The range of technology that has crept stealthily into classrooms is remarkable. First and foremost is the whiteboard. There is a sort of hierarchy for the use of stuff like this that is a necessary rite of passage to its use to transform. I’d love to know more about its impact on learning when it’s used by learners and they can actually ‘touch’ knowledge and understanding. Teachers are also finding effective uses of technology to track progress and identify target groups. If these two examples seem rather a superficial glance at teaching and technology then you’re right. Technologies are becoming ubiquitous in education as in life in general. Even your washing machine has a chip!
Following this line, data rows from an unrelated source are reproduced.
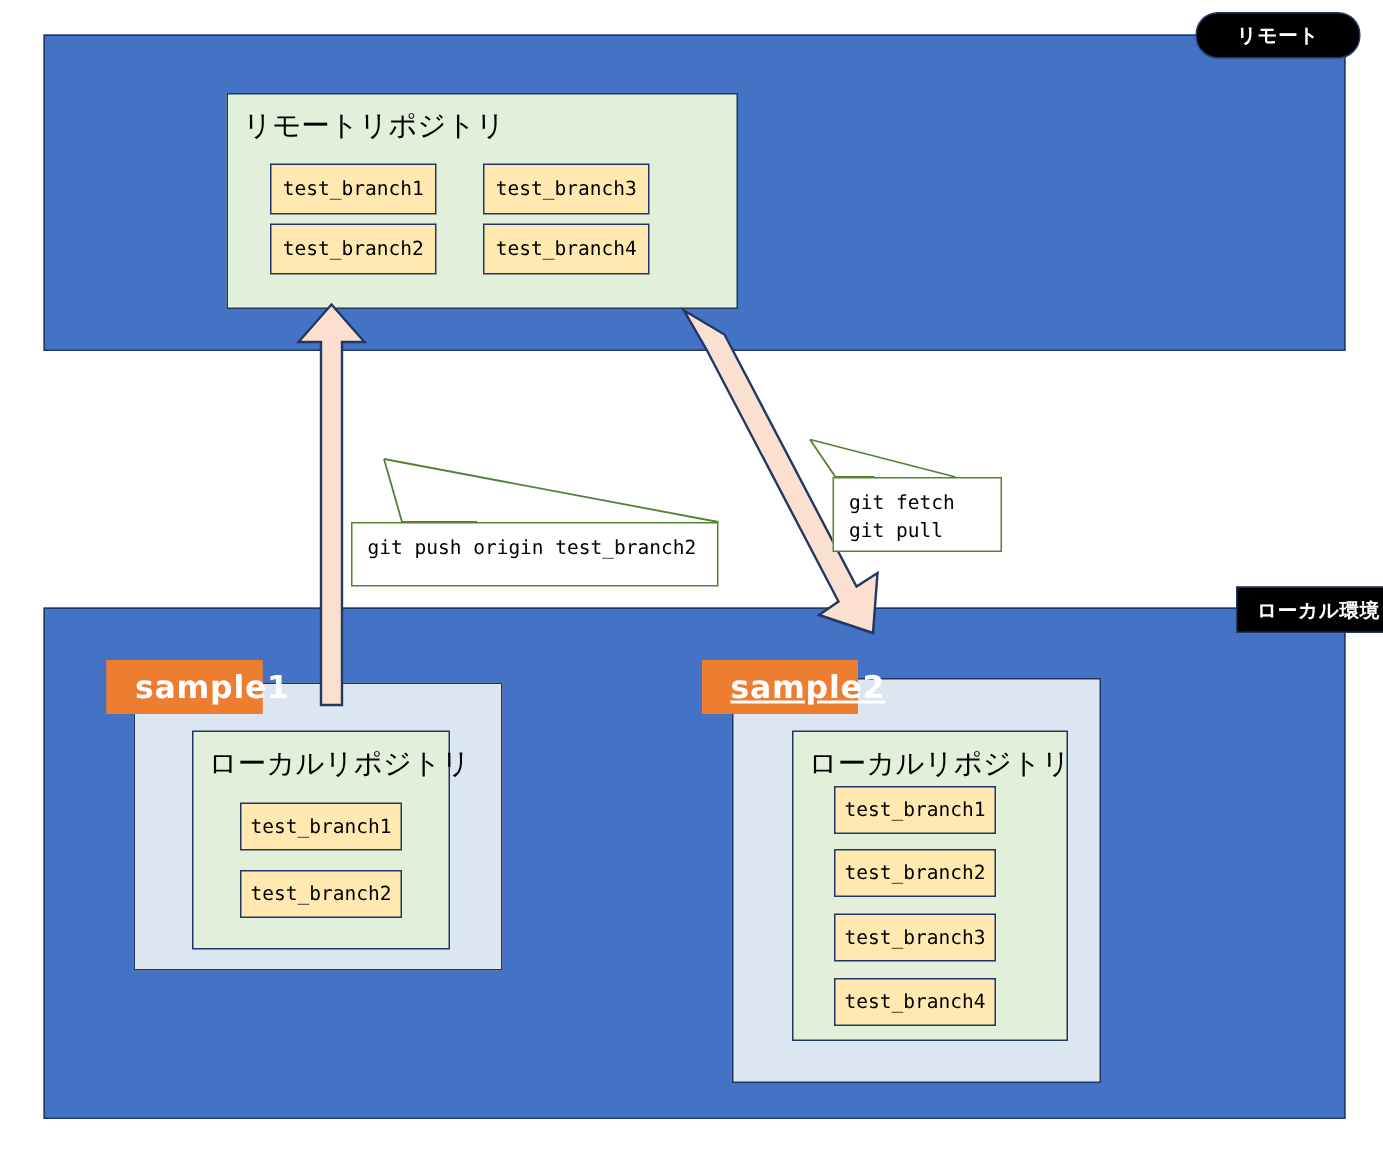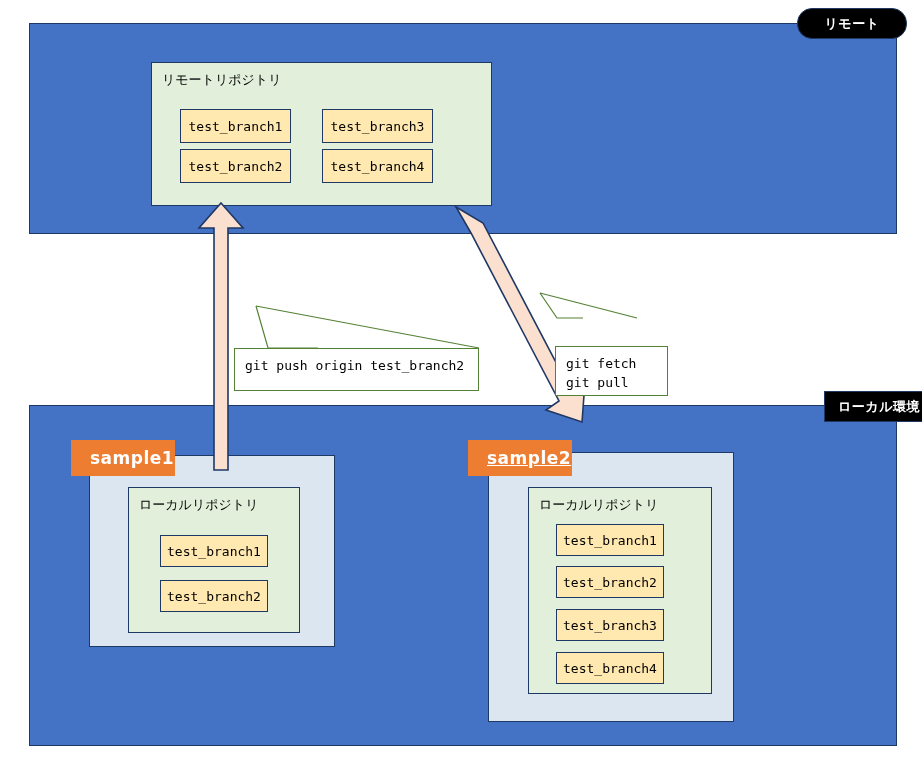--- a/index.html
+++ b/index.html
@@ -50,7 +50,7 @@
   .repo-title{
     position:absolute;
     font-family:"DejaVu Sans","Liberation Sans",sans-serif;
-    font-size:13px;
+    font-size:19px;
     color:#000000;
     white-space:nowrap;
   }

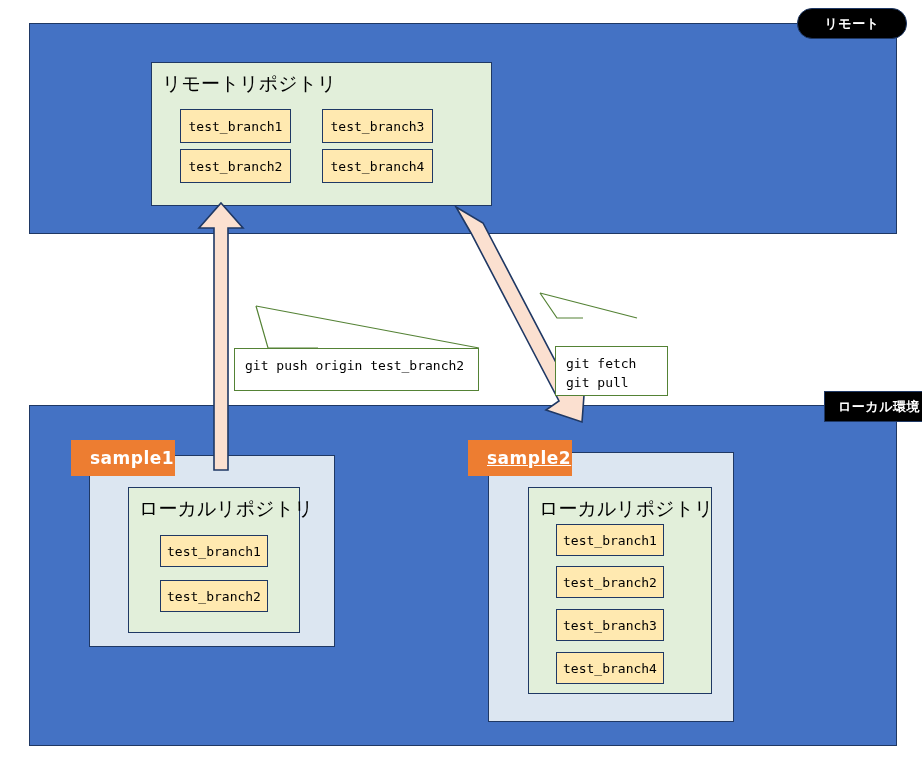--- a/index.html
+++ b/index.html
@@ -137,7 +137,7 @@
     white-space:pre;
   }
   #note-push{left:234px;top:348px;width:245px;height:43px;}
-  #note-fetch{left:555px;top:318px;width:113px;height:50px;margin-top:28px;}
+  #note-fetch{left:555px;top:318px;width:113px;height:50px;}
 
   
   #overlay{position:absolute;left:0;top:0;width:922px;height:766px;pointer-events:none;}

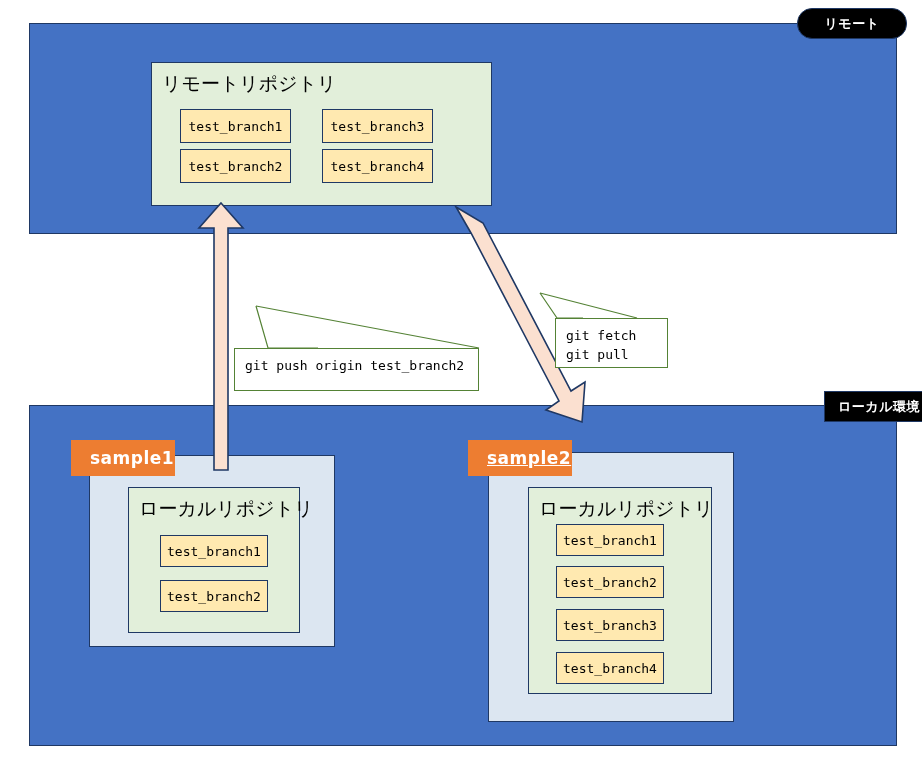--- a/index.html
+++ b/index.html
@@ -112,7 +112,7 @@
     border:1px solid #ED7D31;
     color:#ffffff;
     font-family:"DejaVu Sans","Liberation Sans",sans-serif;
-    font-size:17px;
+    font-size:21px;
     font-weight:bold;
     display:flex;
     align-items:center;

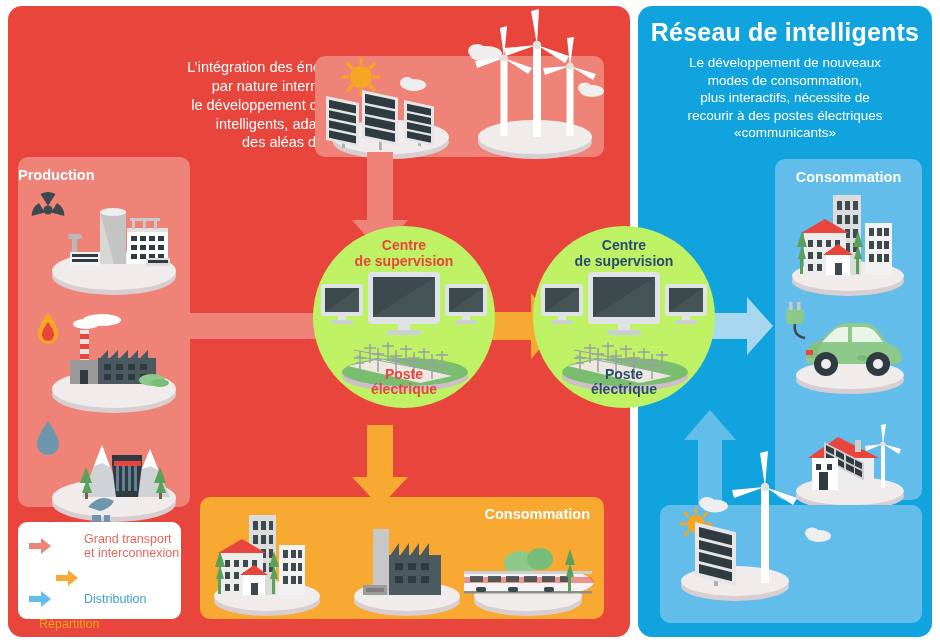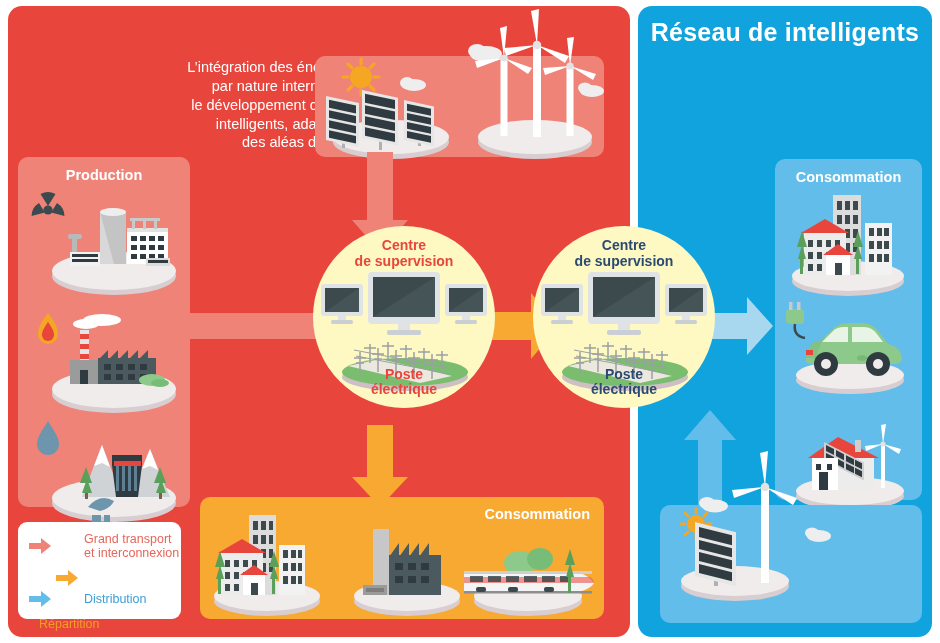--- a/index.html
+++ b/index.html
@@ -71,6 +71,11 @@
 
   <div class="panel" id="distribution-panel">
     <div class="panel-title" id="distribution-title">Réseau de intelligents</div>
+    <div class="panel-desc" id="distribution-desc" style="white-space:pre-line;">Le développement de nouveaux
+modes de consommation,
+plus interactifs, nécessite de
+recourir à des postes électriques
+«communicants»</div>
   </div>
 
   <div class="card" id="production-card">

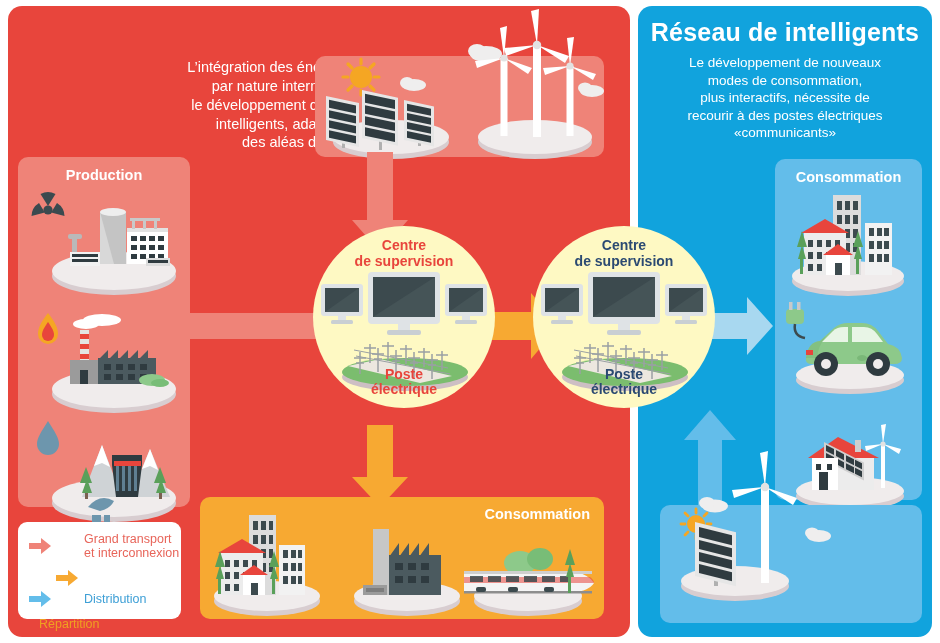--- a/index.html
+++ b/index.html
@@ -23,7 +23,7 @@
   .card-label{position:absolute;color:#fff;font-weight:bold;font-size:14.5px;}
 
   #production-card{left:18px;top:157px;width:172px;height:350px;background:#ef8378;}
-  #production-label{left:0;top:10px;width:100%;text-align:center;}
+  #production-label{left:0;top:10px;width:100%;}
 
   #renewable-card{left:315px;top:56px;width:289px;height:101px;background:#ef8378;}
 

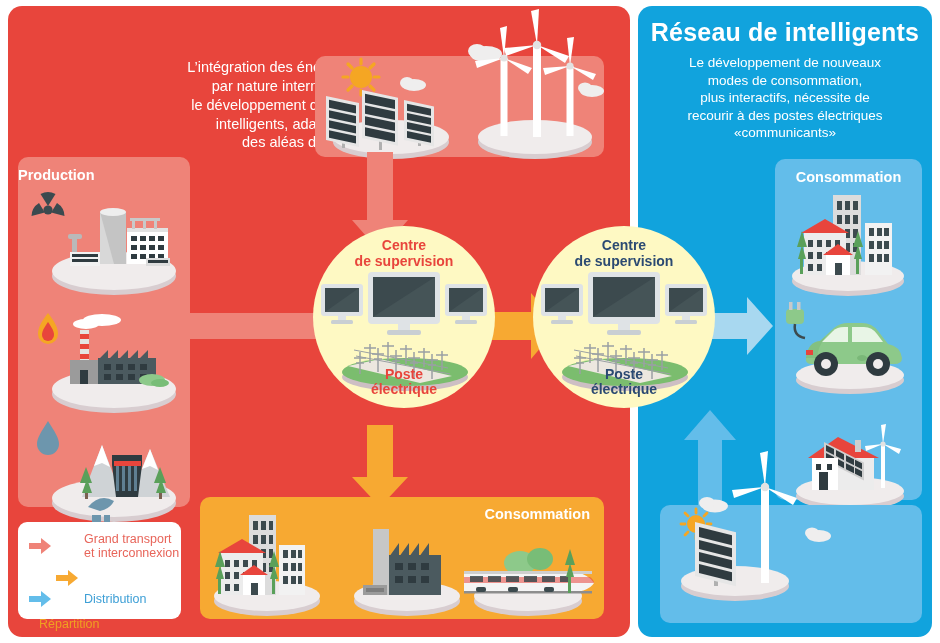--- a/index.html
+++ b/index.html
@@ -42,7 +42,7 @@
   .leg-arrow{width:22px;height:16px;flex:0 0 22px;margin-right:5px;}
 
   
-  .hub{position:absolute;border-radius:50%;background:#fef9c3;}
+  .hub{position:absolute;border-radius:50%;background:#bef264;}
   #hub-left{left:313px;top:226px;width:182px;height:182px;}
   #hub-right{left:533px;top:226px;width:182px;height:182px;}
   .hub-top-label{position:absolute;width:100%;text-align:center;font-weight:bold;font-size:14px;line-height:1.12;}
Back to learning and the days of, “Write a paragraph and draw me a picture.” (an oversimplification I know) are receding into history. Today’s learners are demonstrating learning by making presentations, blogs, podcasts, movies, animations, webpages, mindmaps, wikis and who knows what else.

With this and the use of the Internet in its 1.0 form as a source of information comes the issue of information literacy. Is the site current, reliable, valid and what techniques can be employed to find out? Is this new literacy being addressed in schools?

All these issues have an upside of providing access to higher levels of learning such as set out in Bloom’s Taxonomy and the development of more independence on the part of the learner.

If learners are collaborating and able to network within a wider geographical range than before this raises issues of safety. If the one that hits the headlines involves entrapment by sex offenders, and let’s face it that must be at the top end of traumatic, we must also alert our learners to the dangers of fraud, identity theft, uncensored contact, cyberbullying, the theft of intellectual property and viruses to name but a few.

Finally technology is already transforming learning but, to borrow from Doug Brown - Head of Learning Technologies at the then DfES, we still need to recognise that at the moment pioneers often isolated, best practice is not necessarily shared, curriculum structures are perceived as inflexible, economies of scale are not always realised and home/school communication not yet a cost effective reality for all.